Field Emission Scanning Electron Microscopy

The anatomical characteristics of different leaf samples were observed under a FESEM (Model: JSM-7000F; JEOL, Germany). Leaf and petiole specimens were collected from individuals of “747”, “748”, and the F1 and F2 plants at the pre-heading and maturity stages using a single edge blade. At the pre-heading stage, the fourth leaf from the terminal bud was collected from 2-month-old seedlings of “747” and “748”. At maturity, the outer leaf of the head was collected from mature plants of the parental line, F1 and F2 plants of head-splitting and non-splitting types. At least three to five biological repeats were taken for observing anatomical characteristics from each sample. Two different methods were used to prepare samples for observations of epidermal wax and cellular structure. To observe the epidermal wax structure, fresh leaf samples were cut into small pieces, quickly frozen using liquid nitrogen, and then freeze-dried (Laboratory Freeze Dryer, Model: 7.001.300.950, Denmark) for 24 h.
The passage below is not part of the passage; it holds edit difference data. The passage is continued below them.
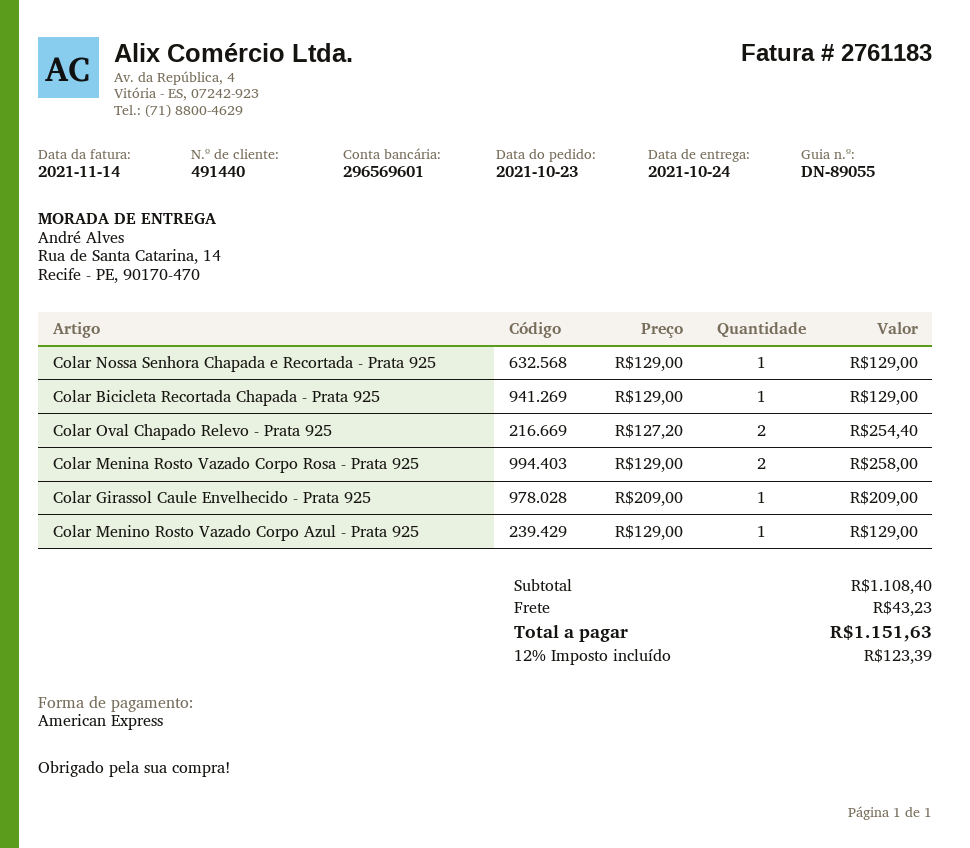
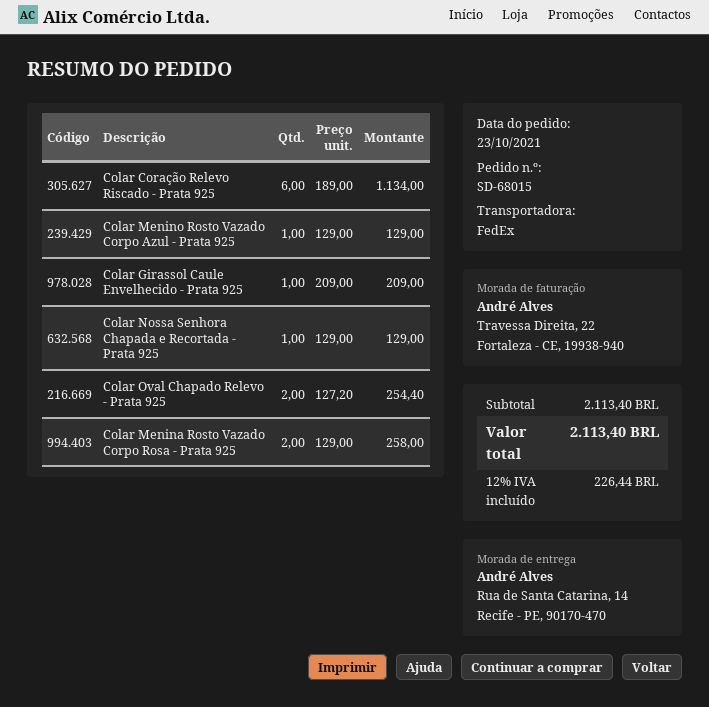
Colar Bicicleta Recortada Chapada - Prata 925: 1 x 129.00 = 129.00 -> none
Colar Coração Relevo Riscado - Prata 925: none -> 6 x 189.00 = 1134.00
subtotal: 1108.40 -> 2113.40
shipping: 43.23 -> none
tax: 12% = 123.39 -> 12% = 226.44
total: 1151.63 -> 2113.40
For cellular structure observations, we used the method described in our previous study [14]. Fresh sample sections were fixed in 70% ethanol and then dehydrated in an ethanol series. The tissues were dehydrated in an isoamyl acetate: ethanol series and critical-point dried (CPD; Model: CPD 030 critical point dryer, Bal-Tec, Germany) with CO2. All specimens were sputter-coated with platinum for 100–150 s and photographed under the FESEM at 10–20 kV.

Results

Cellular Structure Observed in Petiole Cross-Sections

Since the thickness of cell walls and cell size were reported that related to head splitting at heading stage in cabbage [14]. We tried to confirm it by comparing the cell size between head splitting and non-head splitting individuals at different growing stages. The petiole cell size was observed from parental lines and their offspring at pre-heading and mature stages. The petiole cell size showed no significant different between “747” and “748” at the pre-heading stage. However, the petiole cells of “747” were larger, and less dense, than those of “748” at maturity. (Figs 2 and 3). The cell numbers (number of cells per mm2) of “747” and “748” were not significantly different at the pre-heading and maturity stages, and there was no significant difference in cell numbers between head-splitting and non-head-splitting individuals in the F1 and F2 population (Fig 3). In both “747” and “748”, the cell numbers were higher at maturity than at the pre-heading stage.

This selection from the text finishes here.